- [EXERCISE]
Please return every line of the records below that contains the word "tick".

- [GIVEN RECORDS]
------------------------------------------------
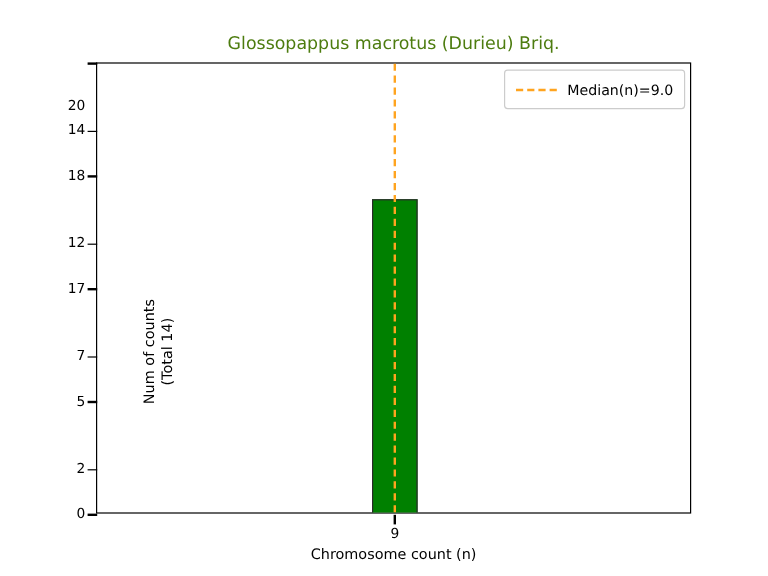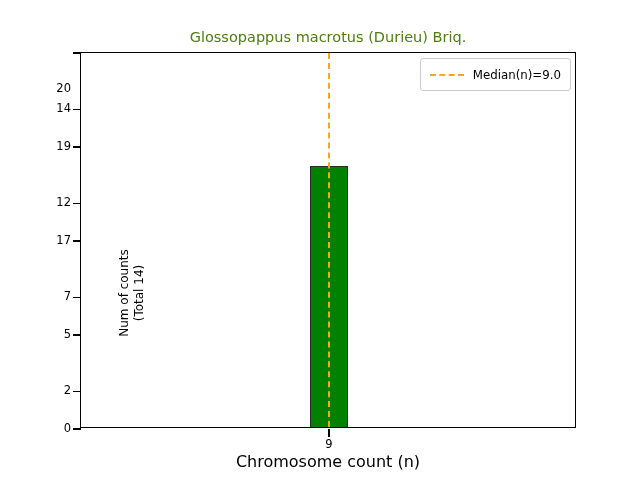--- a/index.html
+++ b/index.html
@@ -203,7 +203,7 @@
       <div class="y-tick" style="top: 149.8px;"></div>
       <div class="y-tick-label" style="right: auto; left: -44px; width: 34px; top: 144.4px;">12</div>
       <div class="y-tick" style="top: 93.4px;"></div>
-      <div class="y-tick-label" style="right: auto; left: -44px; width: 34px; top: 88px;">19</div>
+      <div class="y-tick-label" style="right: auto; left: -44px; width: 34px; top: 88px;">18</div>
       <div class="y-tick" style="top: 55.8px;"></div>
       <div class="y-tick-label" style="right: auto; left: -44px; width: 34px; top: 50.4px;">14</div>
       <div class="y-tick" style="top: -0.6px;"></div>

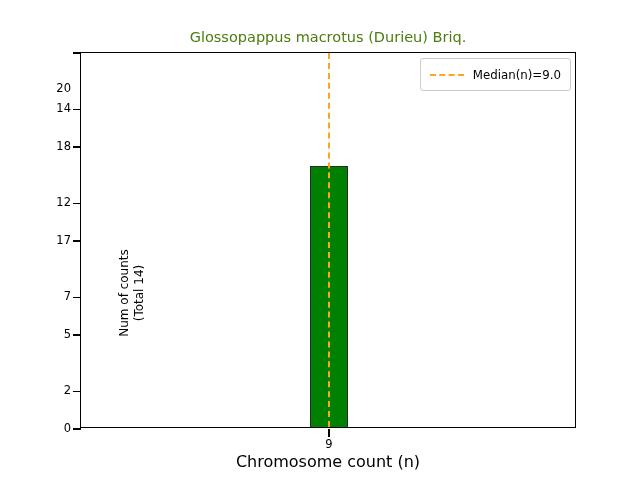--- a/index.html
+++ b/index.html
@@ -103,7 +103,7 @@
     top: 455px;
     width: 496px;
     text-align: center;
-    font-size: 16px;
+    font-size: 12px;
     line-height: 14px;
     white-space: nowrap;
   }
------------------------------------------------
- [TASK ANSWER]
       <div class="y-tick" style="top: 149.8px;"></div>
       <div class="y-tick-label" style="right: auto; left: -44px; width: 34px; top: 144.4px;">12</div>
       <div class="y-tick" style="top: 93.4px;"></div>
-      <div class="y-tick-label" style="right: auto; left: -44px; width: 34px; top: 88px;">19</div>
+      <div class="y-tick-label" style="right: auto; left: -44px; width: 34px; top: 88px;">18</div>
       <div class="y-tick" style="top: 55.8px;"></div>
       <div class="y-tick-label" style="right: auto; left: -44px; width: 34px; top: 50.4px;">14</div>
       <div class="y-tick" style="top: -0.6px;"></div>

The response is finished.